MOMMY, WHY ARE WE GETTING ME SO MANY THINGS?
THANK YOU MOMMY.
YOU ARE A NICE MOMMY.
After we got home I decided to put together a little package for our friends. We pulled out our new stuff and got to work. I found a package of white index cards and began doodling with a black Sharpie. My idea was to make coloring book type drawings on each card. I wanted them to be bold, simple, and fun to color in. Melody worked at the table with me, coloring with her new pencils and sharpening them between each job. As we worked she told me what to draw. Her strangest request was, "a tank top with a heart on it." (You can see it at the top.) We mailed these cards with a pack of new Crayons. It was great fun to doodle on index cards. It reminded me of Thumbnail exercises in college.

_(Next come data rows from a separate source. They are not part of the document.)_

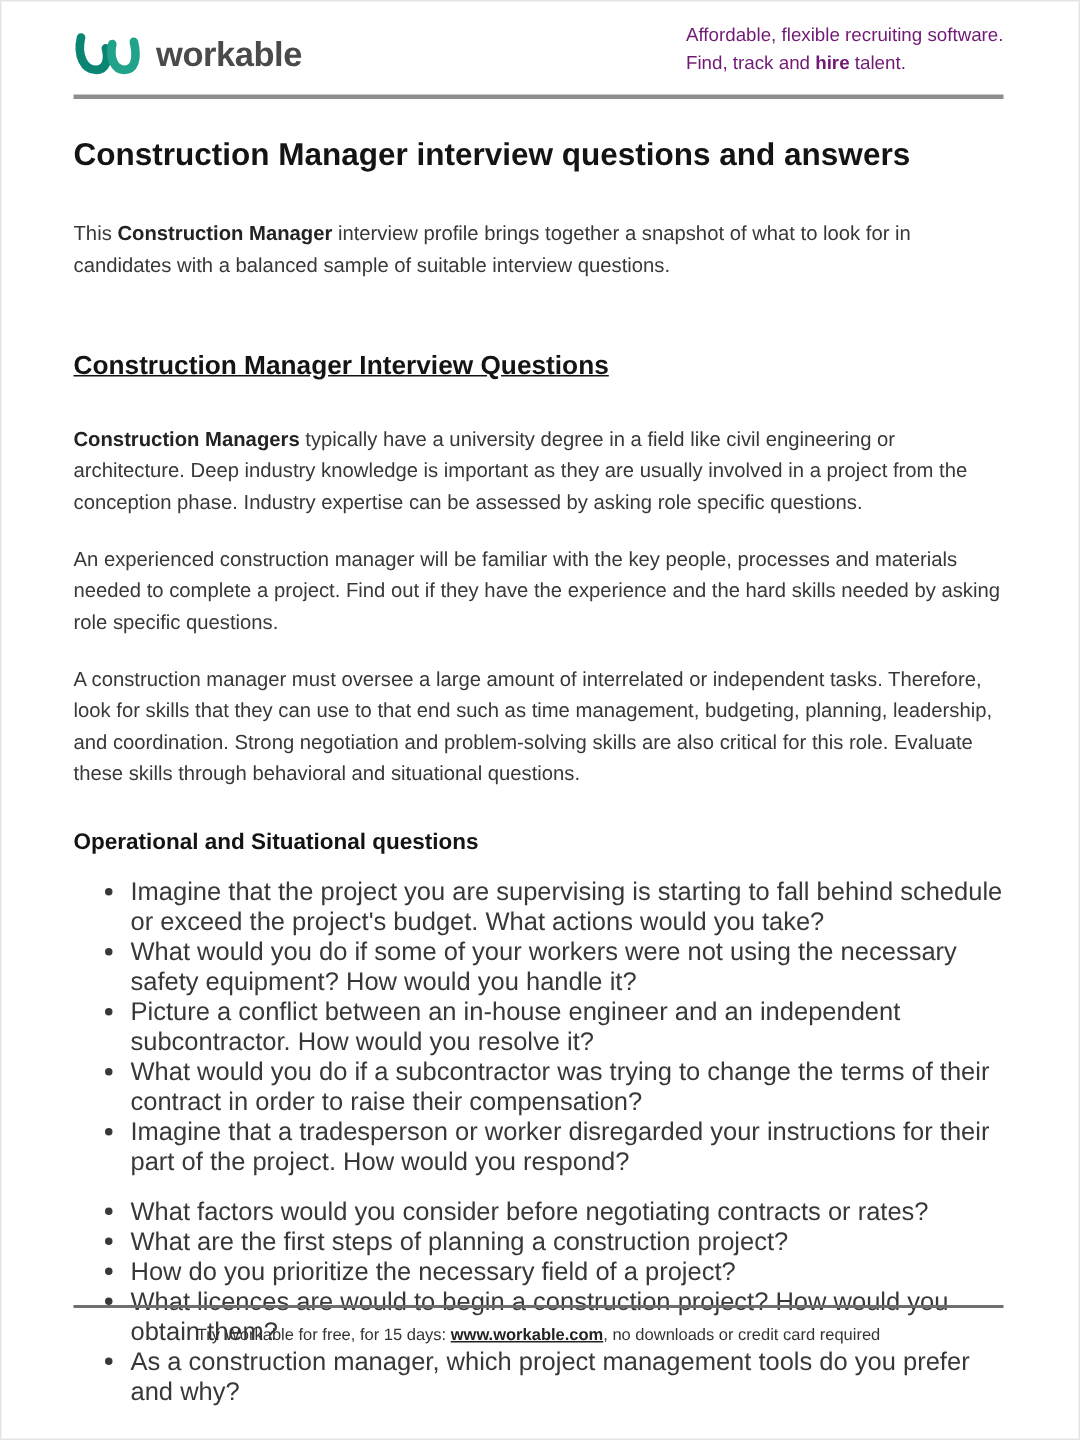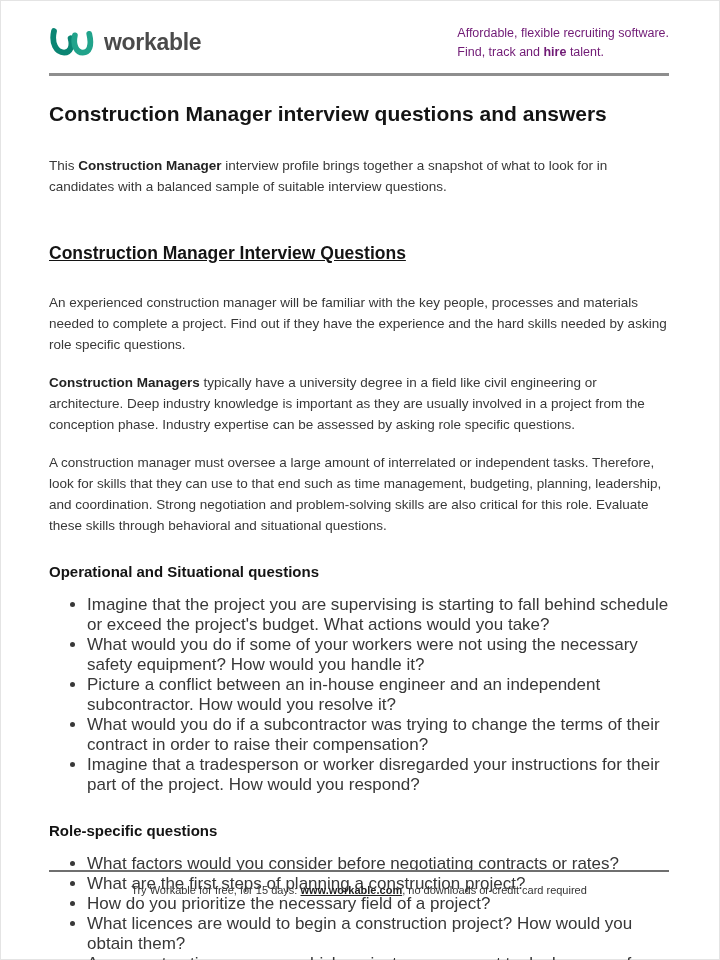"workable" .header { align-items: center -> flex-end; padding-top: 22px -> 12px }
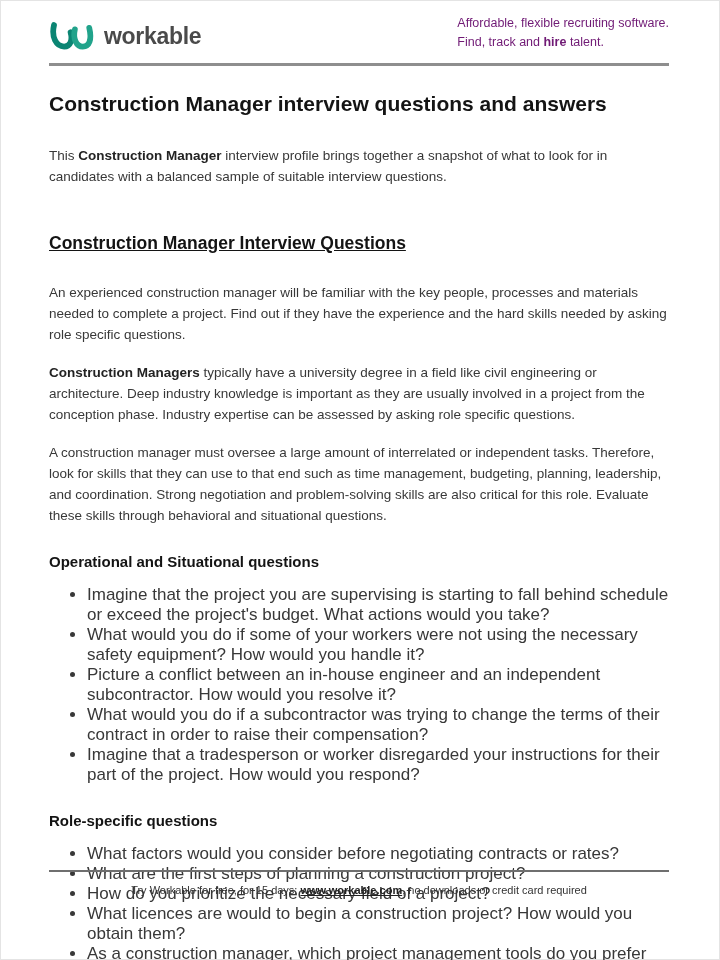"An experienced construction manager will" p.body { order: before "Construction Managers typically have a" -> after "Construction Managers typically have a" }
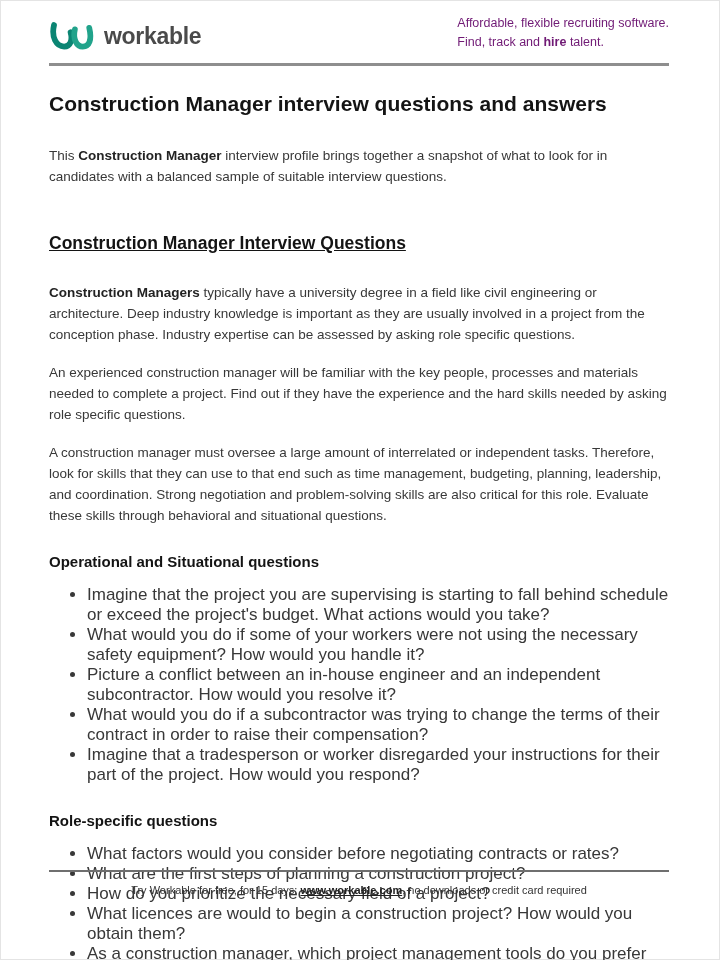"Role-specific questions" h3 { html: <h3>Role-specific questions</h3> -> none }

(For those of you not in the art world, we call little brainstorming drawings Thumbnails. In college I was required to do a certain number of thumbnails at the beginning of each project. It was a brainstorming activity that everyone hated, but grew to appreciate. It works! The key is to not invest in one idea for too long, thus allowing one's brain to continually come up with fresh ideas as you draw them. It worked beautifully for the index cards because I was just trying to do coloring book artwork.)
Here is some of our work...
Melody colored this one in all by herself. She was in another world as she worked on it. She said things like,
"Hmmm, I wonder what color I should use next?"
"Mommy, don't look. It's not finished yet."
Hearing her say these things was cool because I remember having the same thoughts and feelings about artwork as a child. I know exactly what she was feeling and thinking and I love it when that happens.